[Task to carry out]: Nothing before the line containing "199.50 = 399.00" should appear; please restate that line and every later line word for word through the end of the listing.

=== Input for this task ===

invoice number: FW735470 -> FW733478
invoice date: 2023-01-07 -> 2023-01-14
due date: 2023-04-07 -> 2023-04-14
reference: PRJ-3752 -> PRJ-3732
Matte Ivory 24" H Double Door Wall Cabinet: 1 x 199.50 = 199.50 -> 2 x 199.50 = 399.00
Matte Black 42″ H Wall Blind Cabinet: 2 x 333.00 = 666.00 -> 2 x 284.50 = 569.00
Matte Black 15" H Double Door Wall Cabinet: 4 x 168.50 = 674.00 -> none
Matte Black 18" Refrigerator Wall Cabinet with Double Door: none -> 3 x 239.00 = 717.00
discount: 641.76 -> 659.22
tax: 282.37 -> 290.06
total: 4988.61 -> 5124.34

===

[Answer for the task]:
Matte Ivory 24" H Double Door Wall Cabinet: 1 x 199.50 = 199.50 -> 2 x 199.50 = 399.00
Matte Black 42″ H Wall Blind Cabinet: 2 x 333.00 = 666.00 -> 2 x 284.50 = 569.00
Matte Black 15" H Double Door Wall Cabinet: 4 x 168.50 = 674.00 -> none
Matte Black 18" Refrigerator Wall Cabinet with Double Door: none -> 3 x 239.00 = 717.00
discount: 641.76 -> 659.22
tax: 282.37 -> 290.06
total: 4988.61 -> 5124.34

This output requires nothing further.